Moatti est né à Kfar Saba[2] en 1980. Elle est l'aîné de six enfants d'une famille religieuse d'origine juive tunisienne[3]. Après avoir abandonné le lycée pour travailler, elle étudie à étudier à l'Université de Paris à partir de 2003[3]. Pendant son séjour à Paris, elle travaille comme productrice et devient porte-parole du Festival du cinéma israélien de Paris[3]. Elle a ensuite travaillé comme cinéaste et commentatrice politique[4], écrivant notamment pour le quotidien Haaretz[5]. Elle s'est impliquée dans le militantisme en faveur de la paix, en tant que directrice de l'Initiative de Genève[4]. En 2014, elle rejoint le conseil d'administration de WePower, un groupe féministe[3]. En 2018, elle remporte le prix du premier livre du ministère de l'Éducation israélien pour son roman Blue Marks[3]. Elle est mariée à l'ancien ambassadeur Daniel Shek[6].

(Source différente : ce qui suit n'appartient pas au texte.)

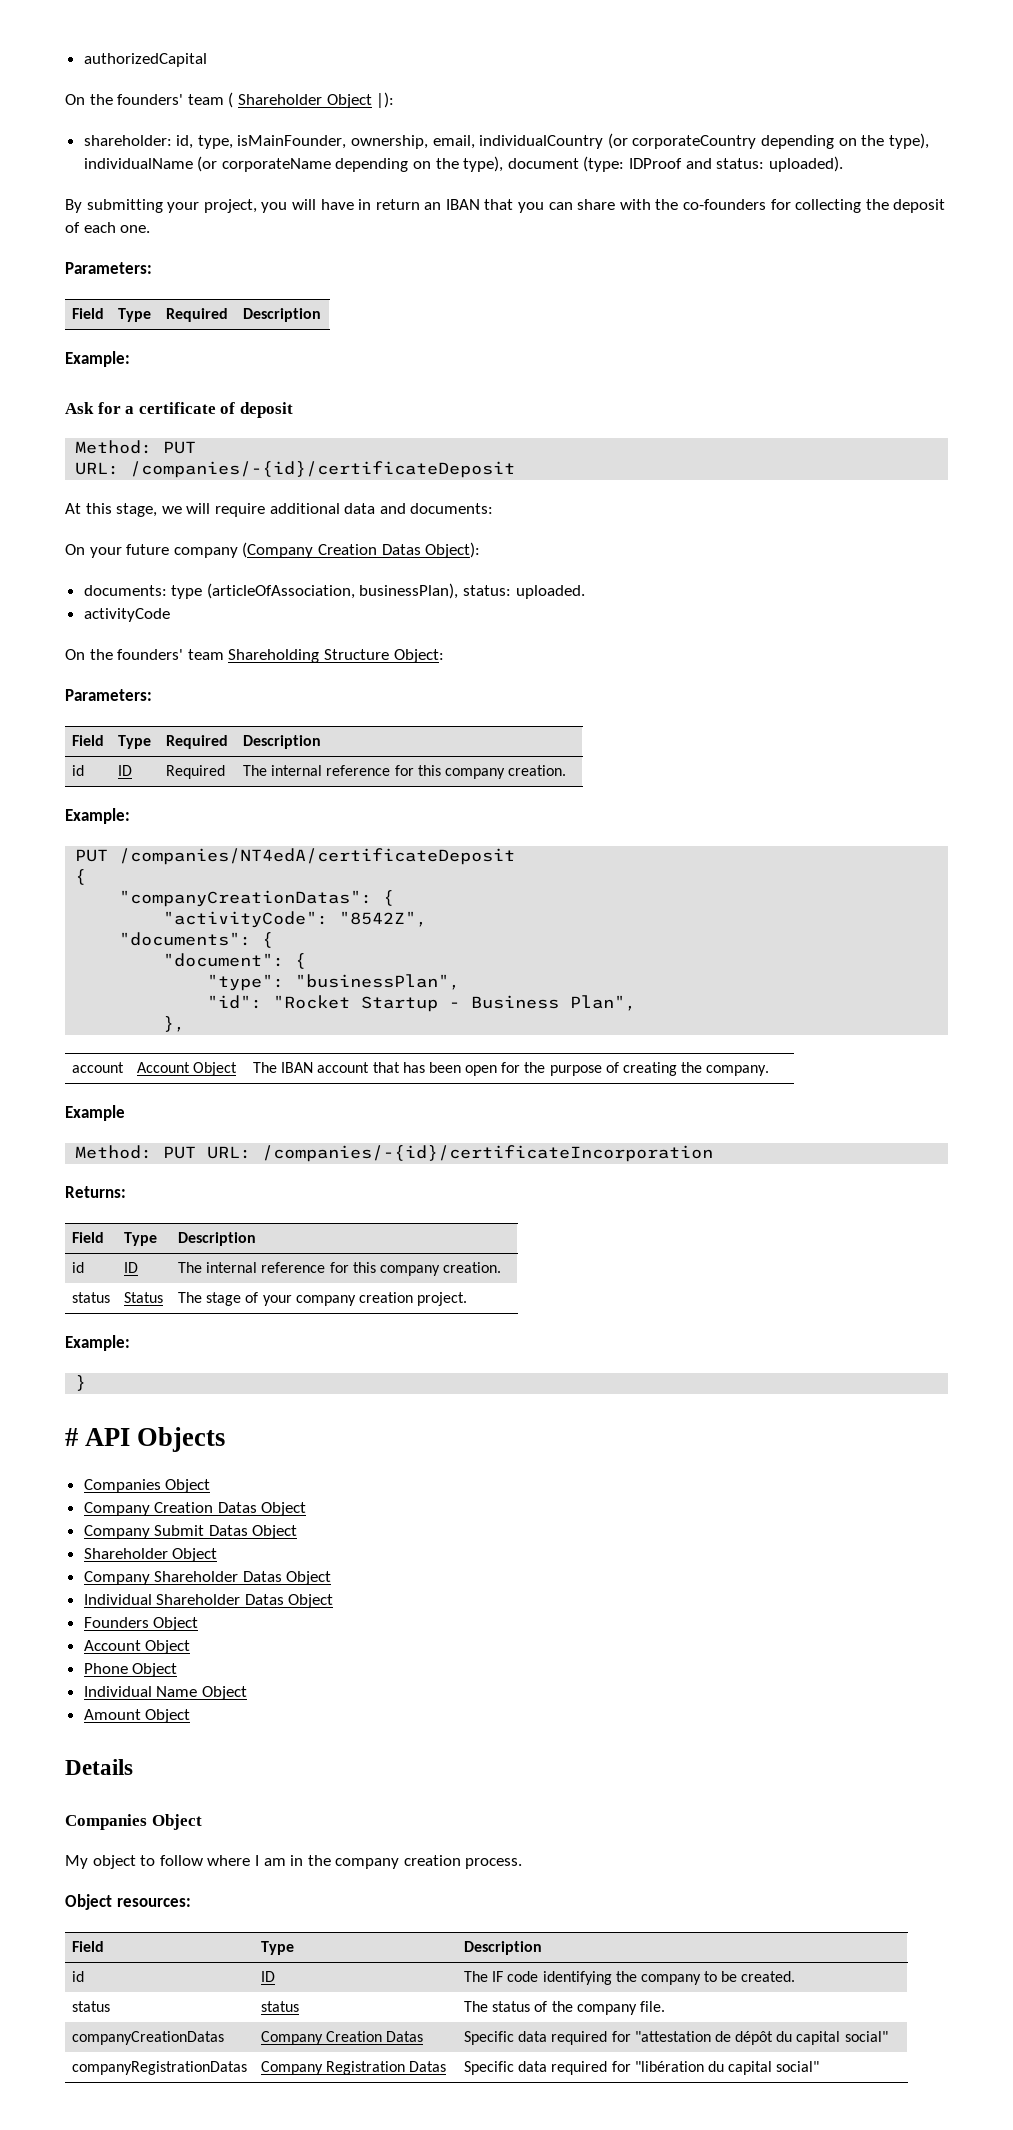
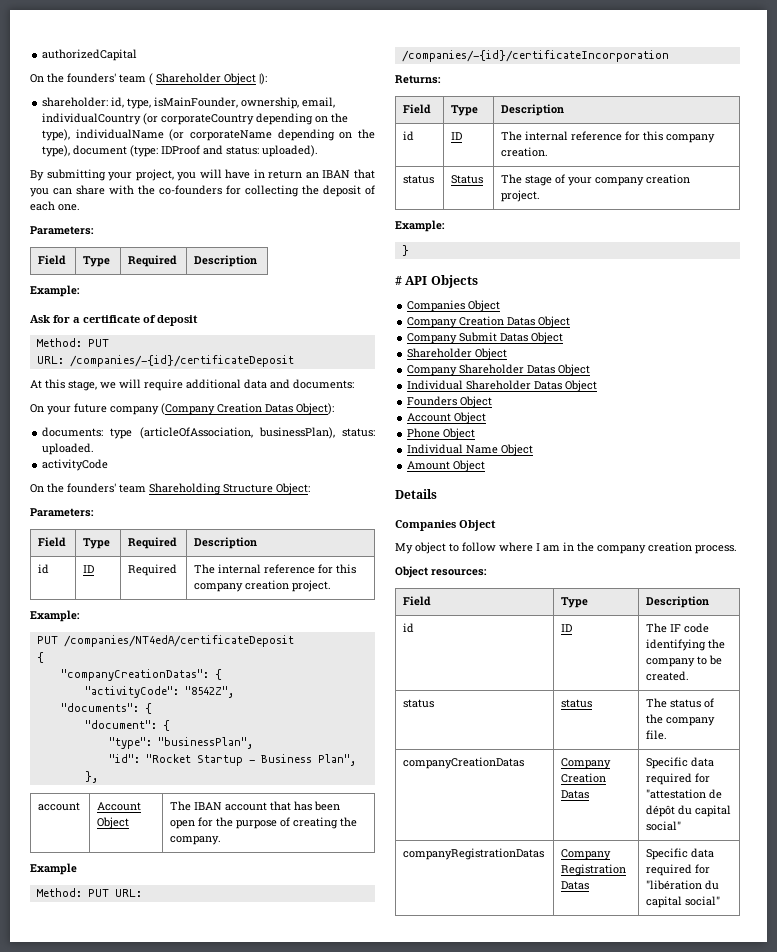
[508,765,567,776] creation. -> [245,580,332,592] creation project.

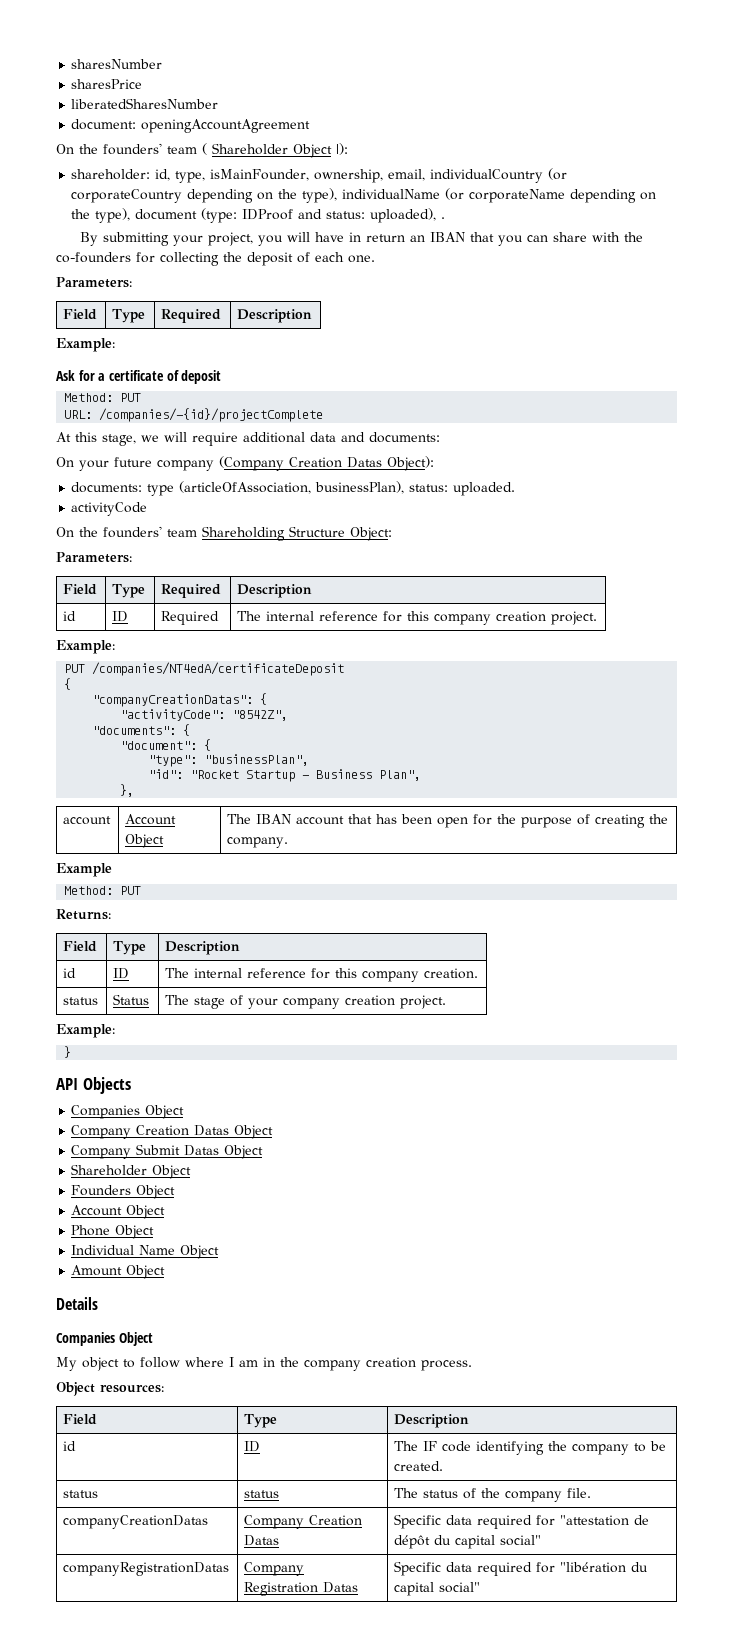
[42,49,138,61] authorizedCapital -> [71,59,163,69] [71,79,143,89] [71,98,219,109] [71,119,311,133] sharesNumber // sharesPrice // liberatedSharesNumber // document: openingAccountAgreement
[262,145,319,157] uploaded). -> [370,208,446,223] uploaded), .
[69,355,294,367] /companies/-{id}/certificateDeposit -> [99,408,324,422] /companies/-{id}/projectComplete
[114,889,142,897] [401,50,669,62] URL: /companies/-{id}/certificateIncorporation -> (142, 890) none
[395,276,402,285] # -> (72, 1052) none
[407,364,591,376] [407,380,598,392] // Company Shareholder Datas Object // Individual Shareholder Datas Object -> (192, 1172) none

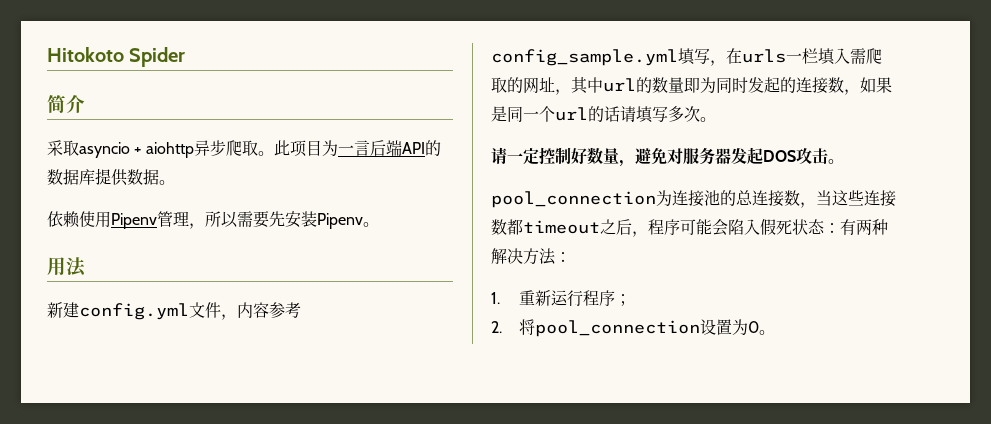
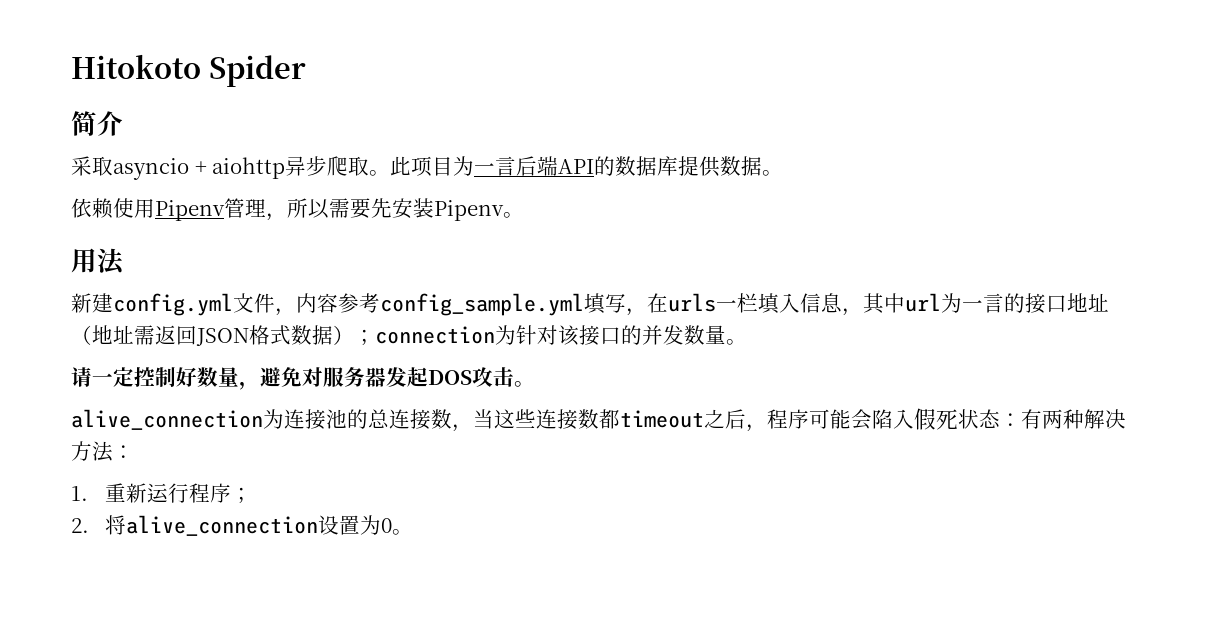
[850,48,882,64] [491,77,892,95] [491,106,700,123] 需爬取的网址，其中url的数量即为同时发起的连接数，如果是同一个url的话请填写多次 -> [800,293,1109,316] [71,325,726,346] 信息，其中url为一言的接口地址（地址需返回JSON格式数据）；connection为针对该接口的并发数量
[491,191,656,208] pool_connection -> [71,409,263,430] alive_connection
[534,320,700,337] pool_connection -> [125,515,318,536] alive_connection

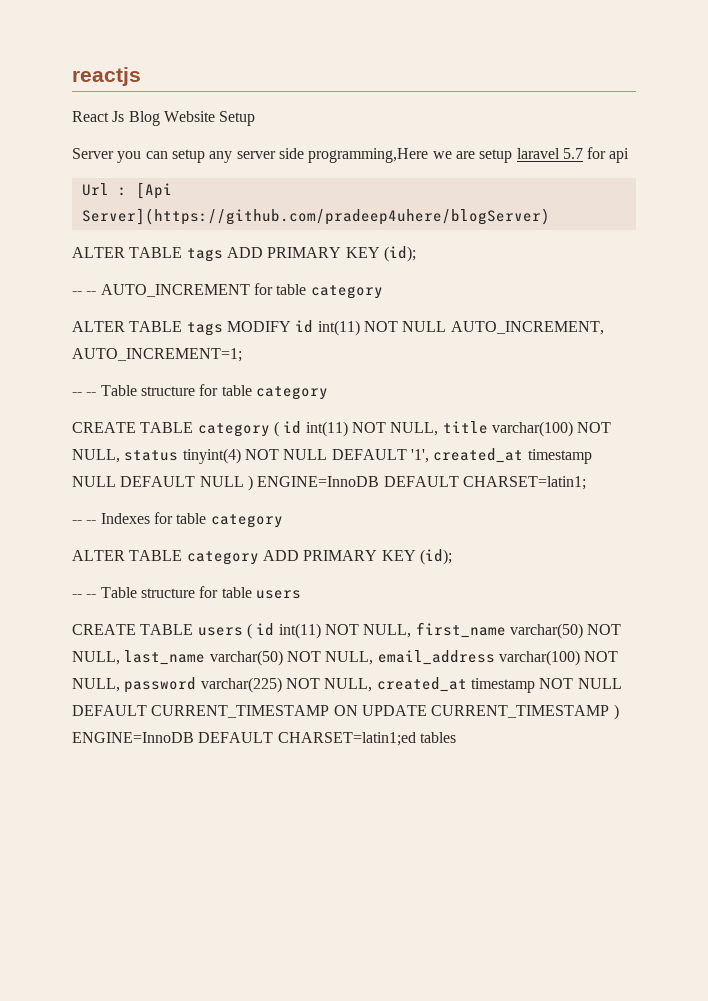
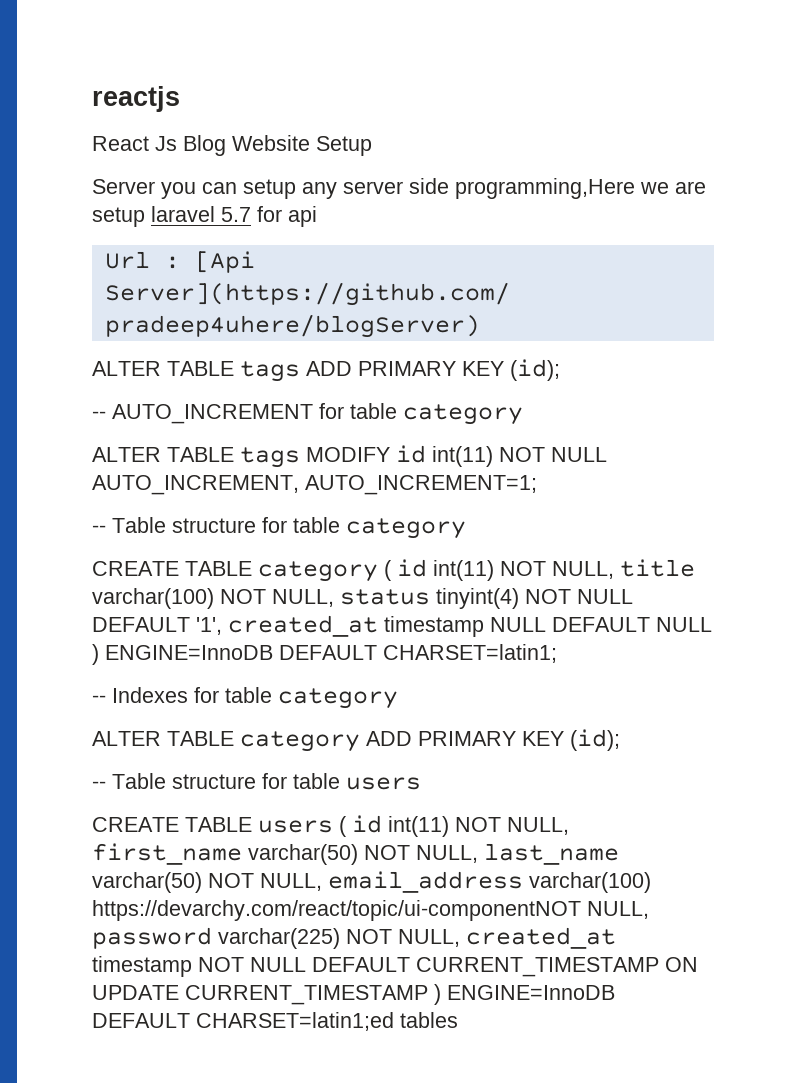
[86,291,97,295] -- -> (106, 415) none
[86,392,97,396] -- -> (106, 529) none
[86,520,97,524] -- -> (106, 699) none
[86,594,97,598] -- -> (106, 785) none
[584,651,619,662] NOT -> [92,900,581,921] https://devarchy.com/react/topic/ui-componentNOT

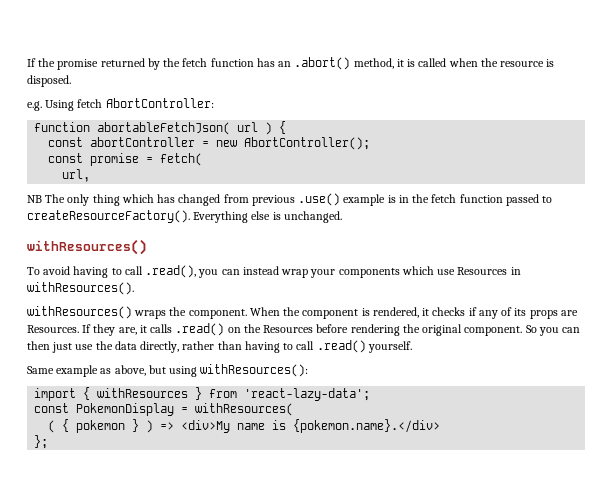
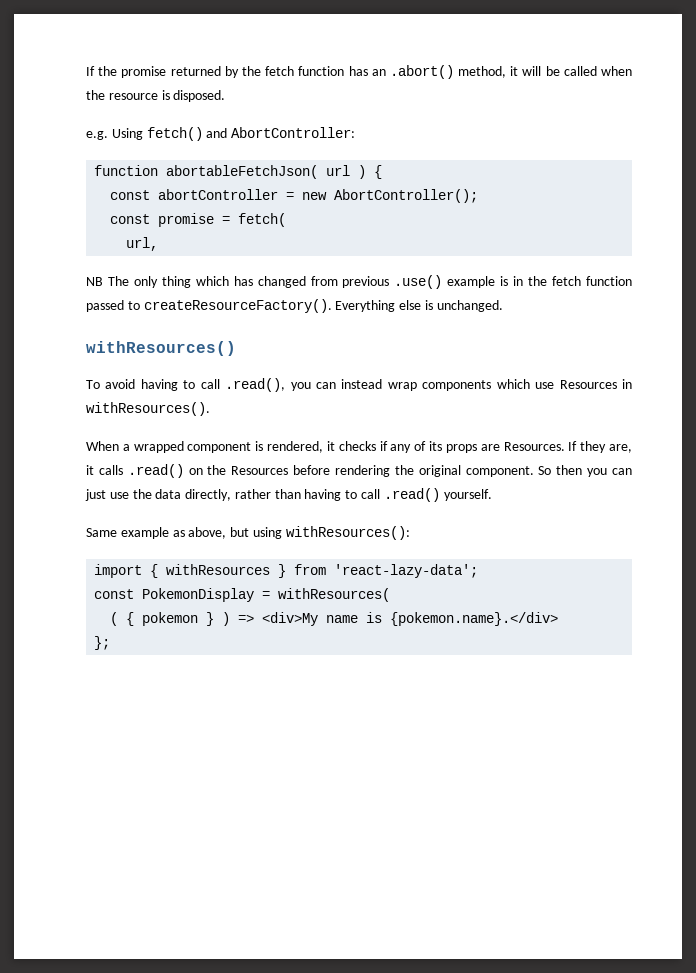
[407,59,416,67] is -> [522,66,560,76] will be
[77,99,103,108] fetch -> [146,127,228,141] fetch() and
[310,269,336,278] your -> (417, 386) none
[27,306,301,319] withResources() wraps the component. When the -> [86,441,184,453] When a wrapped
[538,327,581,336] [27,341,50,350] you can then -> [556,465,632,477] then you can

Membre du Parti travailliste, Moatti arrive quinzième sur la liste commune aux travaillistes, au Meretz et à Gesher lors des élections législatives israéliennes de 2020[7], mais l'alliance ne remporte que sept sièges. Avant les élections de 2021, elle est classée troisième sur la liste du Parti travailliste [1] et est élue à la Knesset. Le parti remporte sept sièges lors de cette élection.
Lors de la motion de censure constructive visant à renverser le gouvernement Netanyahu et installer la coalition « changement » Bennett-Lapid, le vote de Moatti s'avère crucial. Alitée en raison d'une infection de la colonne vertébrale, elle est ramenée de l'hôpital sur une civière afin de voter pour le nouveau gouvernement, qui parvient finalement au pouvoir par un vote de 60 contre 59[8].
Lors des élections de 2022, Moatti est classée sixième sur la liste travailliste. Elle perd son siège, le parti n'ayant remporté que quatre sièges.